While these may seem like reasonable restrictions, one has to keep in mind that hardware vendors are still stuck in the 90's. Many of them use outdated languages and are reluctant to change any aspect of their devices script to make them talk to IoT Core. Vendors also want to move a subscription model where they charge a monthly fee to access the MQTT bridge hosted by them where their devices would send messages. As such their reluctance to adapt to IoT Core is much higher. The only real option left is to create a component which bridges the gap between hardware vendor's MQTT bridge and IoT Core which is a bad idea for so many reasons. Google must release a pre-approved list of vendors whose devices are compatible with IoT Core so that they can increase the adoption of GCP.

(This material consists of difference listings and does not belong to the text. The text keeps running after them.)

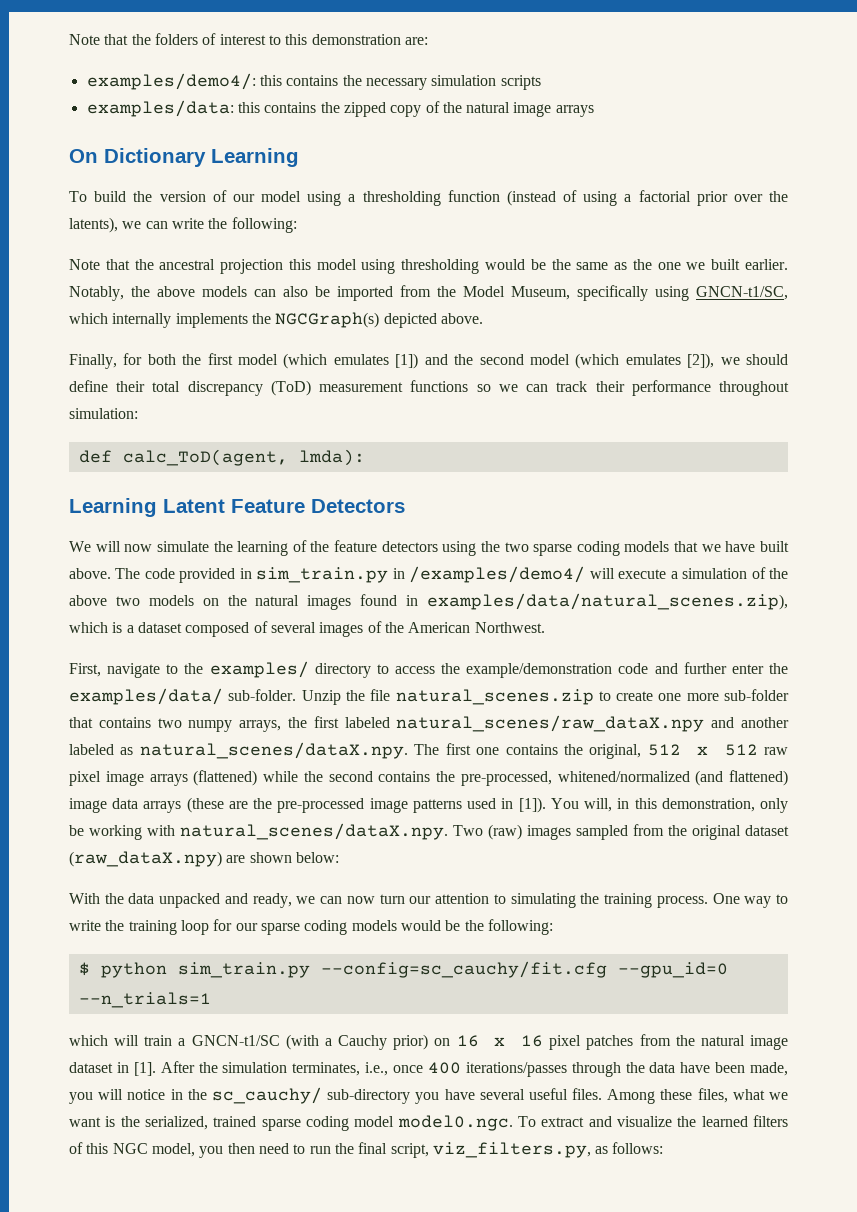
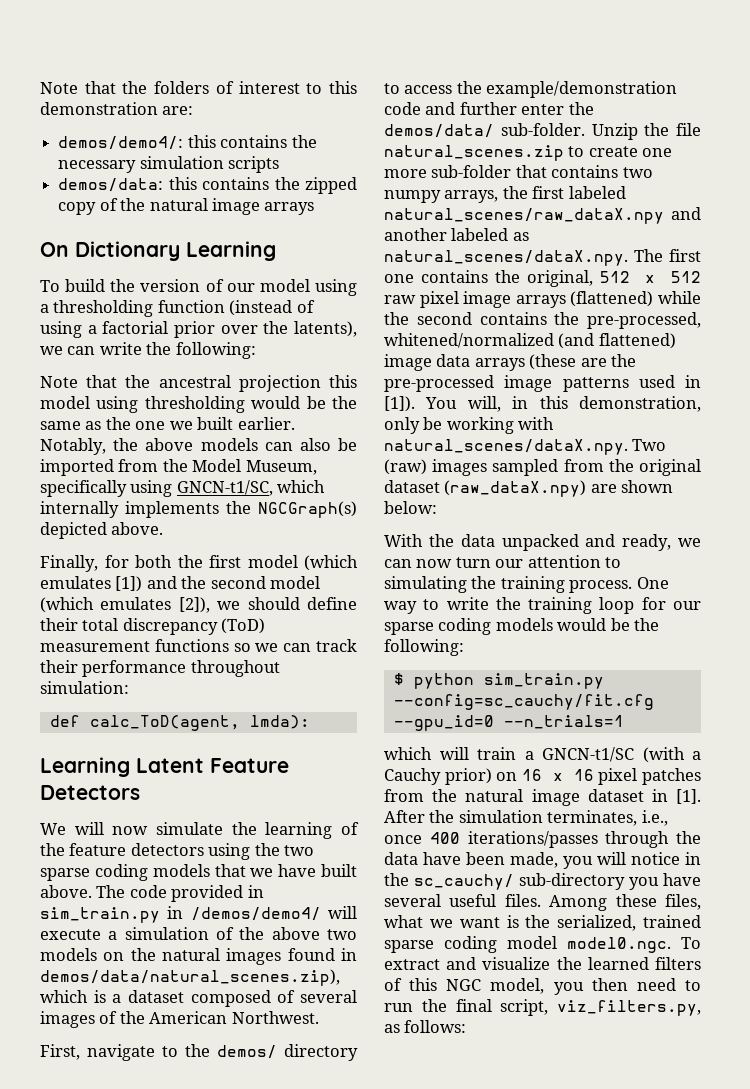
- examples/demo4/: this contains the necessary simulation scripts
+ demos/demo4/: this contains the necessary simulation scripts
- examples/data: this contains the zipped copy of the natural image arrays
+ demos/data: this contains the zipped copy of the natural image arrays
- The code provided in sim_train.py in /examples/demo4/ will execute a simulation of the above two models on the natural images found in examples/data/natural_scenes.zip), which is a dataset composed of several images of the American Northwest.
+ The code provided in sim_train.py in /demos/demo4/ will execute a simulation of the above two models on the natural images found in demos/data/natural_scenes.zip), which is a dataset composed of several images of the American Northwest.
- First, navigate to the examples/ directory to access the example/demonstration code and further enter the examples/data/ sub-folder.
+ First, navigate to the demos/ directory to access the example/demonstration code and further enter the demos/data/ sub-folder.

The other problem that one faces while using GCP is in building the UI. Most of IoT customers want real-time graphs for their devices and while Google does have Data Studio, it is not meant for real-time streaming data. To create a custom solution, one has to hook directly into PubSub and plot the streaming data received from there. For historical graphs, Data Studio along with BigQuery might be a option but one has to be very wary of costs which can escalate quickly while using BigQuery. Also the only way to embed a DataStudio graph in a web page is to use IFrame which leaves a very bad user experience. Google must provide a managed service for building charts (real-time or historical) which should be much better than what they currently provide with DataStudio.

GCP is a fantastic platform for building IoT solutions and if Google listens to its customers and provides a fully managed end-to-end solution for most scenarios, it will be a game changer and real challenger to Azure and AWS IoT solutions.